My favorite part of reading these old articles is the ridiculously flowery language of the newspaper reporters. For example, my favorite from this article: “With the feminine liking for something new in dress and the accompanying gift of beautifying whatever they touch, they have made a variety of neat, tasty, and bewitching headgear that quite captures the hearts of the gentlemen”.

There is also a tendency in these articles to be free with assertions about what is socially proper, especially when it comes to women’s behavior: “For to look beautiful in the eyes of man is a laudable ambition for any woman when it is done with becoming modesty”. I wonder if the author was a man or a woman…


This next one captures this phenomenon nicely.

1885 article: A Doubtful Compliment

“Damn has been said to be the strongest word in the English language”! How journalism has changed.

And lastly, I’ll leave you with this fine story, a reporter doing his damnest (!) to lay out the “facts” of why St.
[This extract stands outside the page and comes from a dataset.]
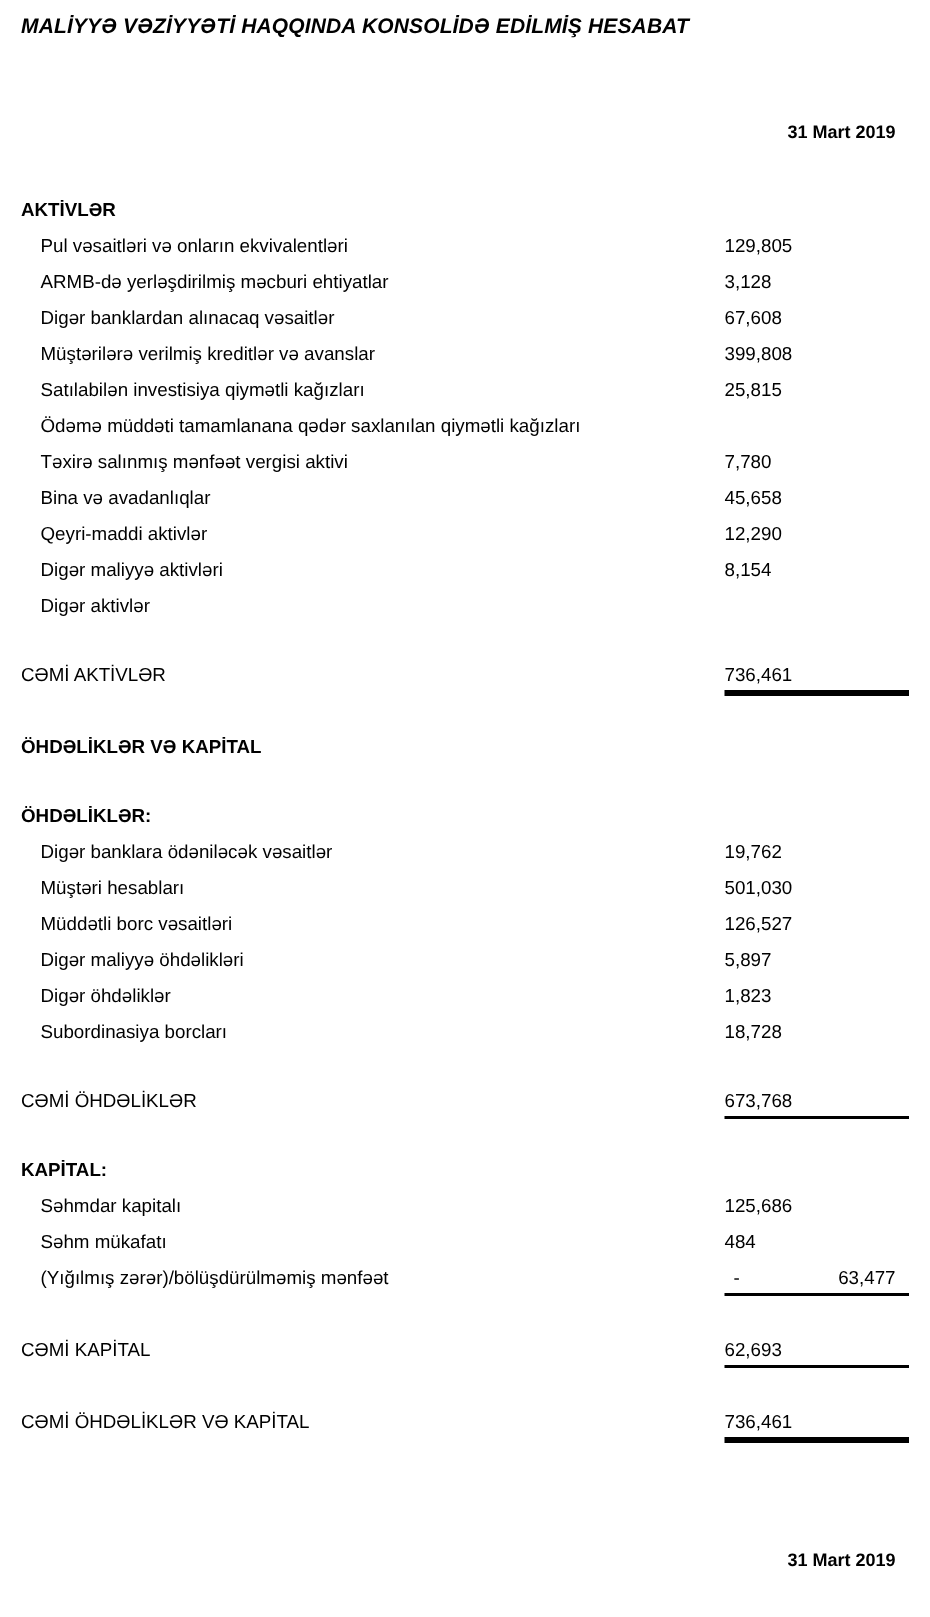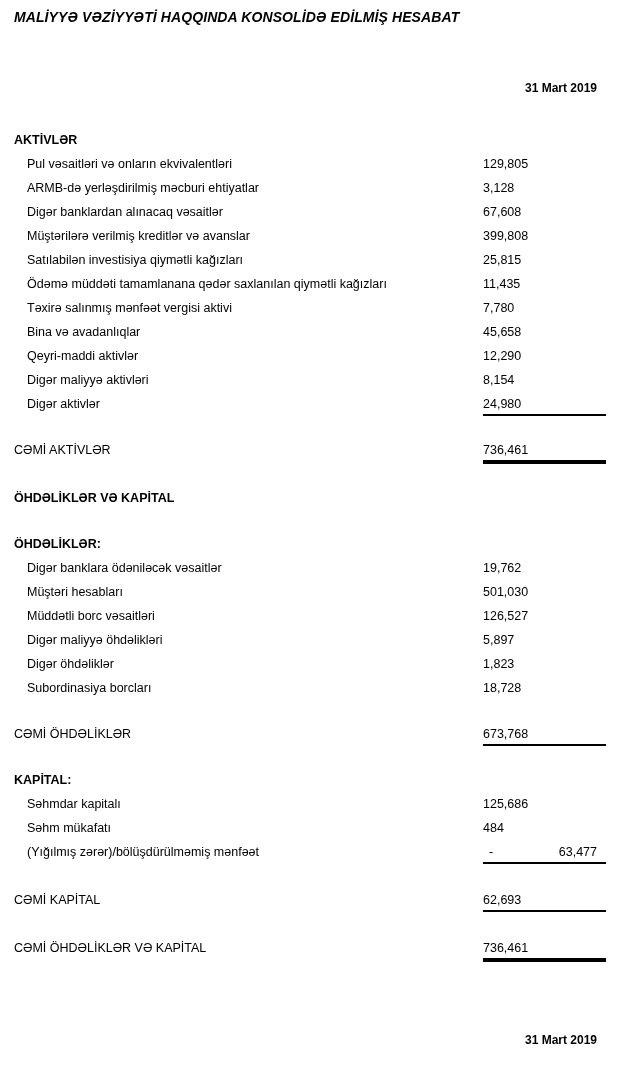"11,435" div.val { html: <div>11,435</div> -> none }
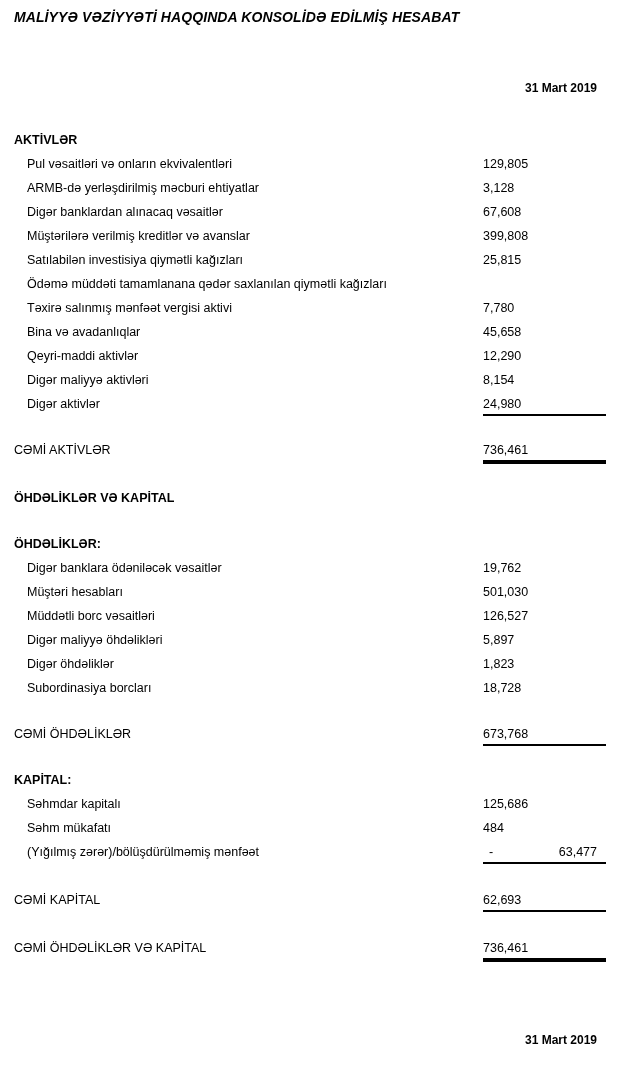"24,980" div.val { html: <div>24,980</div> -> none }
Paul, MN is indeed a goodly city.


1887 article: Tis a Goodly City

I didn’t want to include the entire article, as it is quite long, but I love love love the heading on this one. Here are some of the more promising/surprising of the 100 reasons listed:

“It has the electric light.”

“It has the prettiest girls in the country.”

“It has men of brains.”

“It has honest aldermen.”

“The moral tone is pure and virtue is protected.”

“No class of foreigners predominate. All are American.” (!)

“The people are liberal minded, and public sentiment is wholesome.”

Ah yes, St. Paul is a goodly city!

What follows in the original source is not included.